白竜さんは人の姿でも戦えると言うので、風香の予備の着替えを着てもらって小鬼の巣に向かった。白竜さんと風香に囮になって貰い、僕らは3人で巣に潜入した。見張りの小鬼達は、音の新兵器でサクッと片付けた。檻の中の娘竜は頭を残して真っ黒になっていた。無数に刺さった矢が黒いシミの素で、檻に入って2本ずつ握って、抜いて行った。暗く冷たいイメージは流れて来るけど、さっきみたいに嫌な気分にならないうちに、矢を始末出来た。首に近い所から抜いて、半分位抜いた所で娘竜が目を覚ました。

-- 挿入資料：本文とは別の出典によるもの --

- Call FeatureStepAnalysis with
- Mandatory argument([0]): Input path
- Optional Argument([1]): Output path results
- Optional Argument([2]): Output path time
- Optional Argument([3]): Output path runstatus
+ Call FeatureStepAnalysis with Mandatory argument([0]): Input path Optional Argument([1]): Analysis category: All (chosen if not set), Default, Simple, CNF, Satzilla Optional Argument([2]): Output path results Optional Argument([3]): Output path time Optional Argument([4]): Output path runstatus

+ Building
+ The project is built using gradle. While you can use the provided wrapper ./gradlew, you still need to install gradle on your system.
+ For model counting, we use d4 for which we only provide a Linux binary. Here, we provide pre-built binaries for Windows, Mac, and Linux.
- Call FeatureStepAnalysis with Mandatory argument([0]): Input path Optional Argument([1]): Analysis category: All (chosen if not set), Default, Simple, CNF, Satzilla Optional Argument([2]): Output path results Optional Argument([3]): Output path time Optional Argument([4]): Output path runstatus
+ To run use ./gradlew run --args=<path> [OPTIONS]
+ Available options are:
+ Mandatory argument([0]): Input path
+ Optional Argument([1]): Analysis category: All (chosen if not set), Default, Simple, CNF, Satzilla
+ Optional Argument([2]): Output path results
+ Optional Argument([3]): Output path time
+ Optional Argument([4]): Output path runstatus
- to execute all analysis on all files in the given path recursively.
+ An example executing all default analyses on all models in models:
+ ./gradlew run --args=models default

「小鬼達は外でお母さんと僕の仲間が相手してるから、安心してね!」

全部抜き取って、

「僕位に小さくなると檻から出られるんだけど、変身出来る?」

娘竜は小学生か、もうちょい幼い位の女の子になった。悠々と檻の隙間を抜けた。僕のジャケットをコートの様に着せて巣の外に出ると、小鬼達はすっかり片付けた所だった。竜の母娘は再会を喜んだ。母竜はアンヌといい竜の生息域に帰るそうだ。

「カトリーヌ、お前は人間の世界で修行するが良い。この者達を助けてしっかりした大人になりなさい。」

えっ?すごく可愛いけど、僕らを助けるって無理じゃない?アンヌは僕の反応は予測していた様で、

「カトリーヌ、馬になりなさい。」

フワっと宙返りすると、立派な白馬に変身した。大きくなって驚いたけど、竜の時の3分の1位なのでそんなに驚く事も無いのかな?小鬼の耳と武器を回収して協会に戻った。

 小鬼の耳を提出すると『黒小鬼』って言う種類で報奨金が2倍との事。有り難く頂戴してアパートに帰った。